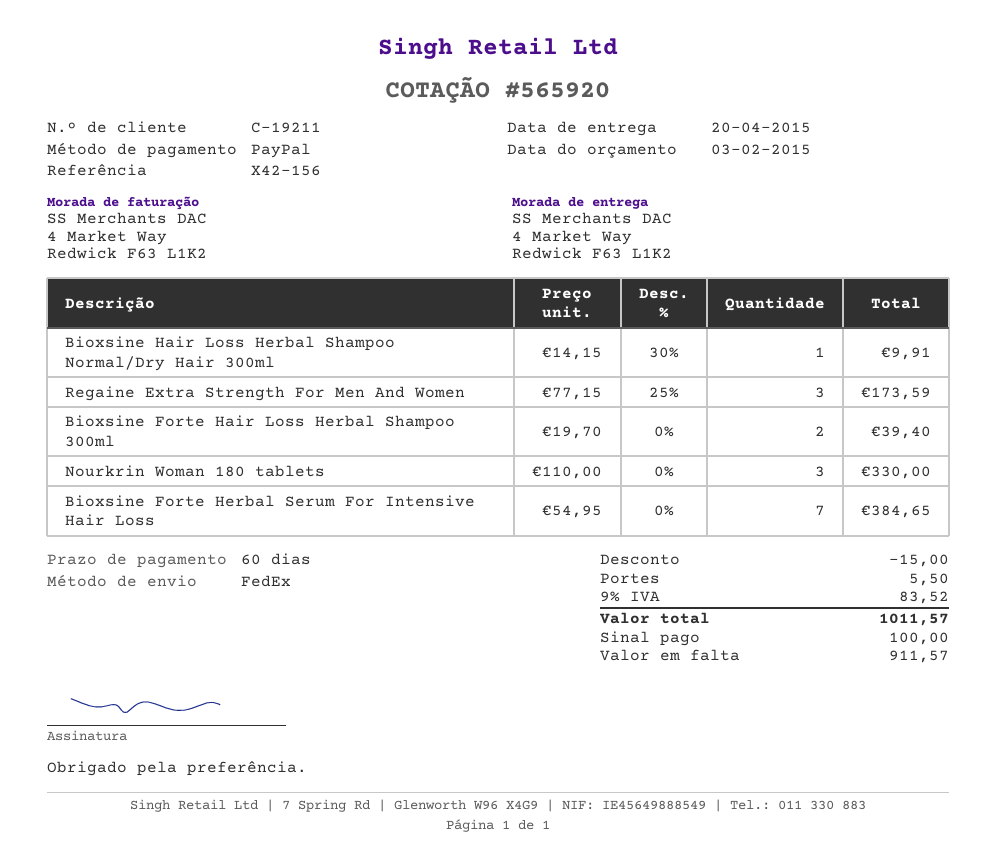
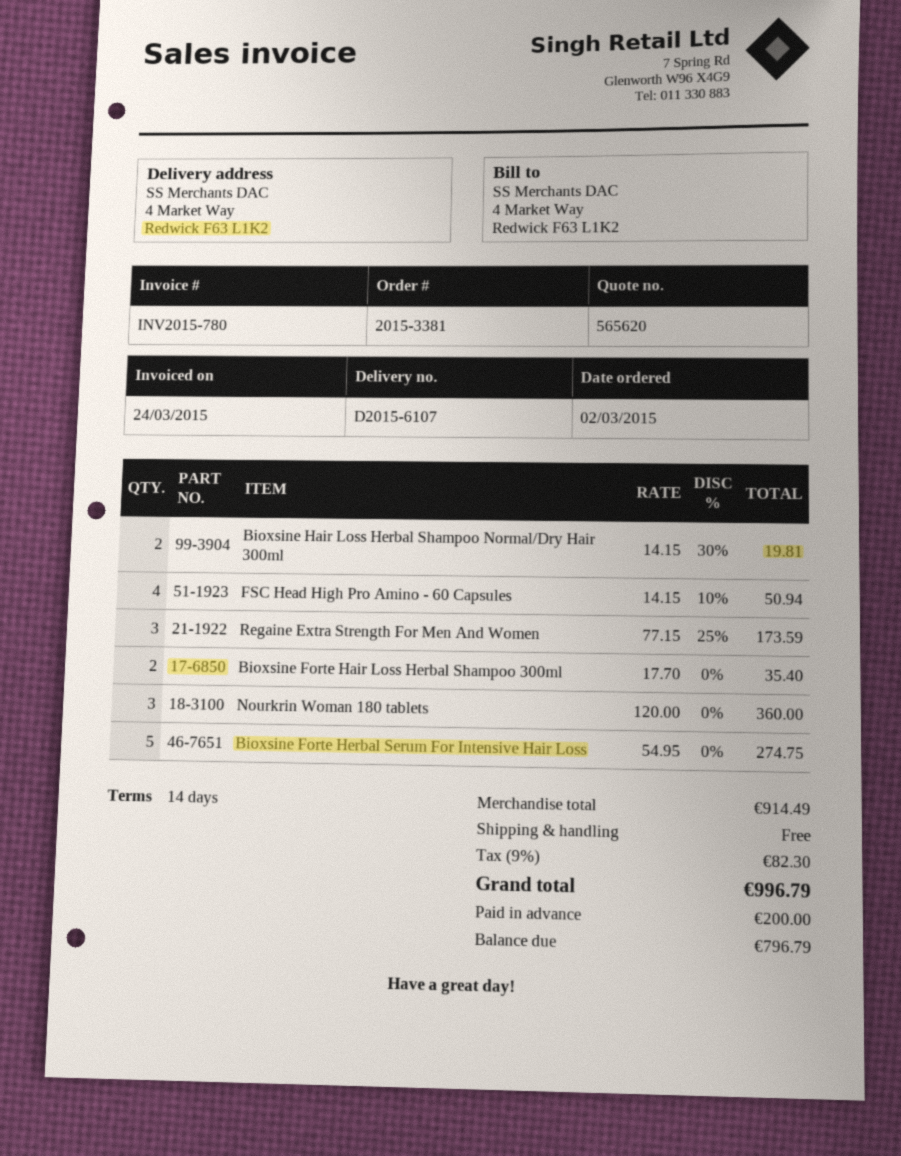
quote number: 565920 -> 565620
payment terms: 60 days -> 14 days
Bioxsine Hair Loss Herbal Shampoo Normal/Dry Hair 300ml: 1 x 14.15 - 30% = 9.91 -> 2 x 14.15 - 30% = 19.81
Bioxsine Forte Hair Loss Herbal Shampoo 300ml: 2 x 19.70 = 39.40 -> 2 x 17.70 = 35.40
Nourkrin Woman 180 tablets: 3 x 110.00 = 330.00 -> 3 x 120.00 = 360.00
Bioxsine Forte Herbal Serum For Intensive Hair Loss: 7 x 54.95 = 384.65 -> 5 x 54.95 = 274.75
FSC Head High Pro Amino - 60 Capsules: none -> 4 x 14.15 - 10% = 50.94
discount: 15.00 -> none
shipping: 5.50 -> 0.00
tax: 9% = 83.52 -> 9% = 82.30
total: 1011.57 -> 996.79
deposit: 100.00 -> 200.00
balance: 911.57 -> 796.79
----------------------------------------
*YOUR INSTRUCTIONS*
Drop the pictures and reproduce the rest of the data above exactly.

*WRITTEN REPLY*
quote number: 565920 -> 565620
payment terms: 60 days -> 14 days
Bioxsine Hair Loss Herbal Shampoo Normal/Dry Hair 300ml: 1 x 14.15 - 30% = 9.91 -> 2 x 14.15 - 30% = 19.81
Bioxsine Forte Hair Loss Herbal Shampoo 300ml: 2 x 19.70 = 39.40 -> 2 x 17.70 = 35.40
Nourkrin Woman 180 tablets: 3 x 110.00 = 330.00 -> 3 x 120.00 = 360.00
Bioxsine Forte Herbal Serum For Intensive Hair Loss: 7 x 54.95 = 384.65 -> 5 x 54.95 = 274.75
FSC Head High Pro Amino - 60 Capsules: none -> 4 x 14.15 - 10% = 50.94
discount: 15.00 -> none
shipping: 5.50 -> 0.00
tax: 9% = 83.52 -> 9% = 82.30
total: 1011.57 -> 996.79
deposit: 100.00 -> 200.00
balance: 911.57 -> 796.79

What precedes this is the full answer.